▸ Extracted material:
==================================================
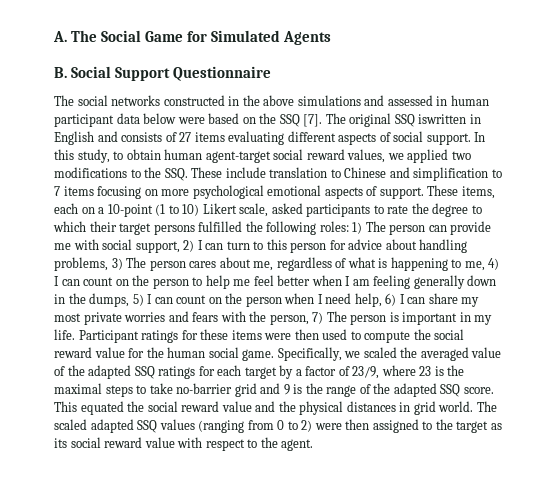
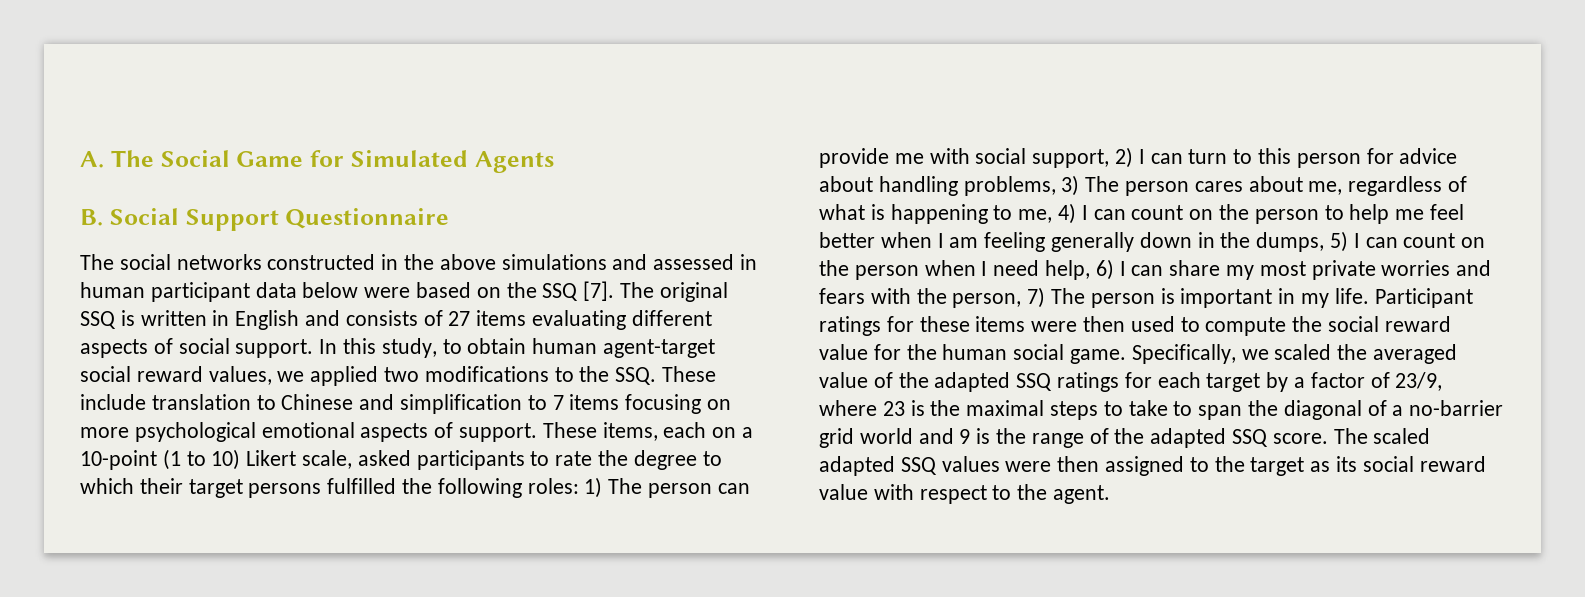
- The original SSQ iswritten in English and consists of 27 items evaluating different aspects of social support.
+ The original SSQ is written in English and consists of 27 items evaluating different aspects of social support.
- Specifically, we scaled the averaged value of the adapted SSQ ratings for each target by a factor of 23/9, where 23 is the maximal steps to take no-barrier grid and 9 is the range of the adapted SSQ score.
+ Specifically, we scaled the averaged value of the adapted SSQ ratings for each target by a factor of 23/9, where 23 is the maximal steps to take to span the diagonal of a no-barrier grid world and 9 is the range of the adapted SSQ score.
- This equated the social reward value and the physical distances in grid world.
- The scaled adapted SSQ values (ranging from 0 to 2) were then assigned to the target as its social reward value with respect to the agent.
+ The scaled adapted SSQ values were then assigned to the target as its social reward value with respect to the agent.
==================================================
▸ What to work on: Please find, in the entries above, every line where "were" occurs, and copy it.

▸ Expected answer:
- The scaled adapted SSQ values (ranging from 0 to 2) were then assigned to the target as its social reward value with respect to the agent.
+ The scaled adapted SSQ values were then assigned to the target as its social reward value with respect to the agent.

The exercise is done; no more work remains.